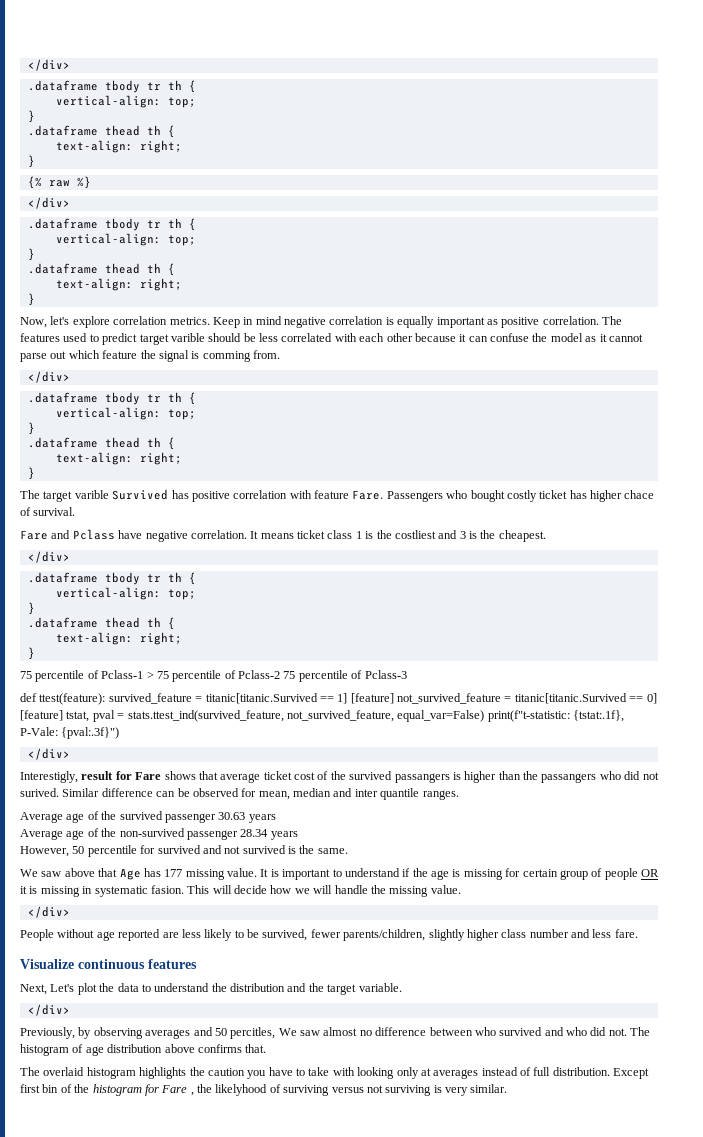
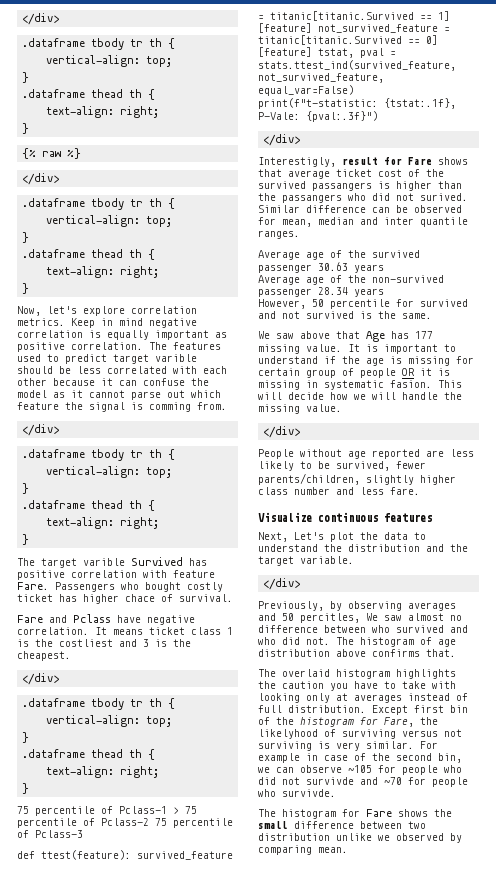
[161,1085,194,1096] Fare , -> [384,717,414,727] Fare,
(508, 1088) none -> [420,741,438,749] [258,753,462,763] [258,765,462,775] [258,777,468,787] [258,789,336,797] [258,809,452,819] [258,821,426,829] [258,833,462,843] [258,845,348,855] For example in case of the second bin, we can observe ~105 for people who did not survivde and ~70 for people who survivde. // The histogram for Fare shows the small difference between two distribution unlike we observed by comparing mean.

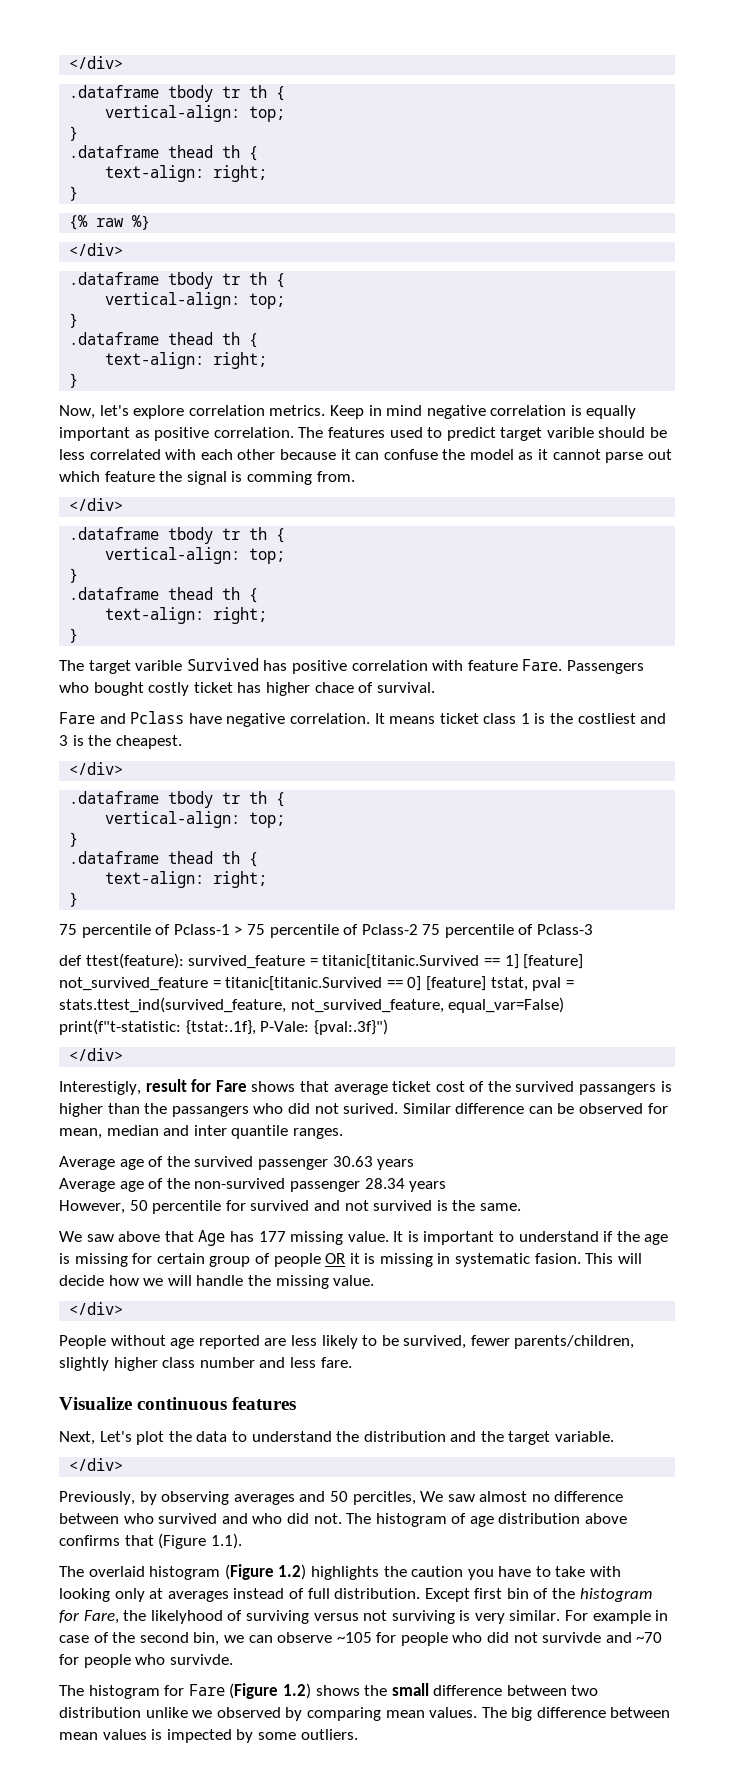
[426,649,456,657] that. -> [124,1533,242,1549] that (Figure 1.1).
(390, 674) none -> [224,1564,307,1580] (Figure 1.2)
(392, 813) none -> [229,1683,311,1699] (Figure 1.2)
[318,847,348,853] mean. -> [385,1707,671,1721] [59,1729,358,1743] mean values. The big difference between mean values is impected by some outliers.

Problem statement -> Search the preceding listing for the word "Figure" and pull out every line that holds it.

Your response ->
[426,649,456,657] that. -> [124,1533,242,1549] that (Figure 1.1).
(390, 674) none -> [224,1564,307,1580] (Figure 1.2)
(392, 813) none -> [229,1683,311,1699] (Figure 1.2)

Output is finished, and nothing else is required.